*Problem to solve:*
Please restate each entry below, word for word.
+++ Data under study
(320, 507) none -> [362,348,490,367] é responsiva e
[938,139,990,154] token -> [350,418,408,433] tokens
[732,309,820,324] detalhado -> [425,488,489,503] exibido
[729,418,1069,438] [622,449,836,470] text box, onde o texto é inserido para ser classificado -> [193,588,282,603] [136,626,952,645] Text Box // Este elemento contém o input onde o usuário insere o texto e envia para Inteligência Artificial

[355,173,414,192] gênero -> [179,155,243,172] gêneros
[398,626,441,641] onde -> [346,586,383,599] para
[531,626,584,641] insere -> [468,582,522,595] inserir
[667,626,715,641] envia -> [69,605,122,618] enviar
++++++
*Task result:*
(320, 507) none -> [362,348,490,367] é responsiva e
[938,139,990,154] token -> [350,418,408,433] tokens
[732,309,820,324] detalhado -> [425,488,489,503] exibido
[729,418,1069,438] [622,449,836,470] text box, onde o texto é inserido para ser classificado -> [193,588,282,603] [136,626,952,645] Text Box // Este elemento contém o input onde o usuário insere o texto e envia para Inteligência Artificial

[355,173,414,192] gênero -> [179,155,243,172] gêneros
[398,626,441,641] onde -> [346,586,383,599] para
[531,626,584,641] insere -> [468,582,522,595] inserir
[667,626,715,641] envia -> [69,605,122,618] enviar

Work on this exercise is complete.